Awards season is slowly starting in Hollywood these days, and if you’ve put your money on Meryl Streep, I’m sure you didn’t have this honor in your cards. Streep and Jeffrey Kurland (Inception) will both take home trophies at the upcoming Costume Designers Guild Awards. The event, presented by Lacoste, is set to take place Feb. 21 at the Beverly Hilton Hotel in Beverly Hills. Streep has been tapped for the distinguished collaborator award while Kurland, who counts more than 40 credits on his résumé, will be honored with the career achievement award. Of Streep and Kurland, CDG president Salvador Perez said, “As leaders of their respective crafts, their work has influenced and entertained us for decades and continues to do so. We are thrilled to be honoring them both this year.” With the distinguished collaborator honor, Streep joins a roster of honorees that includes Quentin Tarantino, Richard Linklater, Helen Mirren, Judd Apatow, Clint Eastwood, Rob Marshall, Jim Burrows and Lorne Michaels. Previous recipients of the career achievement award include Ellen Mirojnick, Julie Weiss, April Ferry, Eduardo Castro, Judianna Makovsky, Colleen Atwood, Sandy Powell and Ann Roth. In more predictable news, Meryl has received a nomination as Best Actress at the Satellite Awards. Many thanks to Frank for the heads-up.

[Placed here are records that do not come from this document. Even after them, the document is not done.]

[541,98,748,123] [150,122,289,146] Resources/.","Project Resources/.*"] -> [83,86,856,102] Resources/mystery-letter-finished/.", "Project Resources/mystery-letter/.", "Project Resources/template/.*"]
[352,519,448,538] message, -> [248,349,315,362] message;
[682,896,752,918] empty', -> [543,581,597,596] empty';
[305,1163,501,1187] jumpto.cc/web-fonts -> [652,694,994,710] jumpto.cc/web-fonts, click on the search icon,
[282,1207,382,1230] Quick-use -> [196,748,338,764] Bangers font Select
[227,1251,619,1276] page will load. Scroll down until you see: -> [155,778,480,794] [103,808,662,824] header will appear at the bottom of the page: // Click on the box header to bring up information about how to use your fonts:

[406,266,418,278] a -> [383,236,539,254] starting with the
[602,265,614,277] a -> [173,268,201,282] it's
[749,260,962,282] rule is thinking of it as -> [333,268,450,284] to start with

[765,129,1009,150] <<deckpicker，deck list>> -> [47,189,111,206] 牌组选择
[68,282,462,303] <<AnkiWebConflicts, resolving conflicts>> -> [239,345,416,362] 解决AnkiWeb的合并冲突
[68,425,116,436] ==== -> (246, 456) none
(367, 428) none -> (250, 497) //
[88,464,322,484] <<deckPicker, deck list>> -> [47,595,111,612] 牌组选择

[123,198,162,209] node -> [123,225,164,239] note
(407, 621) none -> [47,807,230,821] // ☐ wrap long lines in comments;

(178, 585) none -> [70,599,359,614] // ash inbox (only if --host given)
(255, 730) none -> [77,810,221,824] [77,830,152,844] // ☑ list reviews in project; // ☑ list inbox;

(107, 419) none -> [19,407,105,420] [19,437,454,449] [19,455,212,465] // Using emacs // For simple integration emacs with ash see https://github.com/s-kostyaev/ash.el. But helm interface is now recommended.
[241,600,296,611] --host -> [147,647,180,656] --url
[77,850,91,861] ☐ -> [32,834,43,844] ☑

Fantastic news today! Meryl Streep is guaranteed at least one big prize this year. She has been named the recipient of the Golden Globes’ Cecil B. DeMille Award for lifetime achievement. The honor will be bestowed January 8 at the Globes, which Jimmy Fallon is hosting on NBC. Chosen by organizer Hollywood Foreign Press’ board of directors, DeMille award is given to a talented individual for outstanding contributions to the world of entertainment. Denzel Washington was honored last year. Streep is only the third female recipient of the award since 2000, when Barbra Streisand won it. Jodie Foster was honored in 2013. Streep has won three Oscars among 19 nominations and 29 Golden Globe nominations. She has won eight Globes, the last in 2011 for playing Margaret Thatcher in The Iron Lady. Nominations for the 74th annual Golden Globes are December 12.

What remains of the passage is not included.